The President must have given the order, apparently, to re-focus the military on their primary duty of national defence; while at the same time urging the police to assume their statutory duties. That the order was the outcome of a meeting between the President and the chief of defence staff, service chiefs and director of military intelligence over insecurity in the country automatically shows it was a well considered position, but one which needs to be ex-rayed in the light of the nation’s peculiar security challenges.
Without doubt, the President’s position is the ideal. But given the dire security situation in Nigeria today, before the military is totally disengaged from internal policing, certain measures should be put in place in order not to expose the citizens to greater danger than they are already living with. The police, for instance, should be properly equipped, motivated and strengthened in number. The Nigeria Police Force as it is today cannot handle the nation’s security challenges. There are capable officers and men in the Force’s ranks but the number is not enough, the structure is weak and equipment is non-existent.
To ensure effectiveness, the Force has to be reorganised. In the immediate, mobile police patrols should be deployed to undertake more tactical and effective surveillance on the highways. And more men must be recruited. Once the police are given the needed instruments for their job, they can deliver. The Force performed beyond expectation during the recent general elections, meaning that the problem often lies in the fact that the officers and men are not well equipped and poorly motivated.
The Nigerian military have to concentrate on their core critical security challenges, especially attacks on the country. At present, their attention would seem diverted from the external aggression the nation is facing with men needed on the frontline being deployed for internal policing. Certainly, the military needs to face Boko Haram squarely and tackle militancy in the Niger Delta.
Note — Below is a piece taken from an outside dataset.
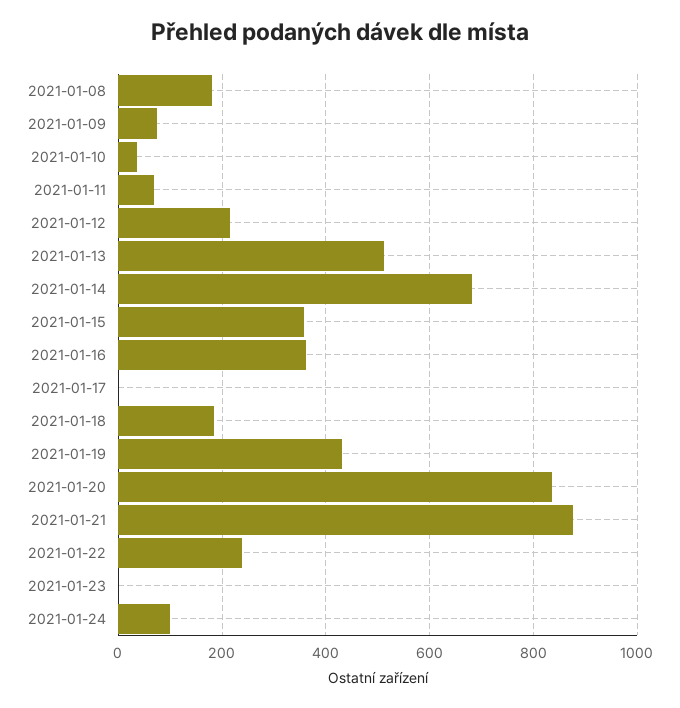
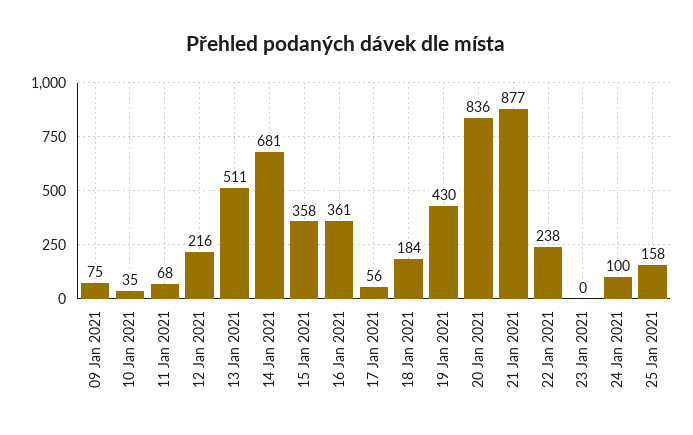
2021-01-08: 180 -> none
2021-01-17: 0 -> 56
25 Jan 2021: none -> 158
Unfortunately, however, the crimes that brought the military to the checkpoints have also continued to fester. Robbery, kidnapping, proliferation of small arms, among others, are still rampant. Nigeria should, therefore, devise a strategic plan to deal with all these issues, especially an alternative strategy aimed at uplifting the operational capacity of the police, even as the withdrawal of soldiers from checkpoints is a desirable ideal.
The fact is that Nigeria is grossly under-policed. With about 377, 000 policemen in a country of more than 150 million people, it is clear that a huge gap exists and for which the people suffer. Besides, the technological infrastructure that can aid security work is non-existent. Worse still, a large number of members of the police force are attached to private individuals of means or station as security guards. Not long ago, a former inspector general of police disclosed that over 100, 000 policemen are on illegal duties nationwide. When this number is removed from the number of policemen in the country, it means that the number of policemen actively on duty is a little over 200, 000!
Of course, the case is ever more compelling for the decentralization of the police force. Until Nigeria has a police force that is decentralized in the true sense of a federal state and capable enough to effectively police the entire country, taking the military off internal security duty may be dangerous. There are even vulnerable flash points in parts of the country that cannot be left unsecured for a moment and the military may be needed in such places.
Given the size of Nigeria and the high wave of crime in the country, the local governments, states and the Federal Government should have separate police departments which, of course, collaborate in the interest of the people of Nigeria.
That soldiers have had to join in internal security duty of the police is the greatest advertisement of how under-policed Nigeria is and the best case for a decentralisation.
In the end, the order to remove soldiers from the checkpoints should be a wake-up call on the nation’s authorities to do the right thing.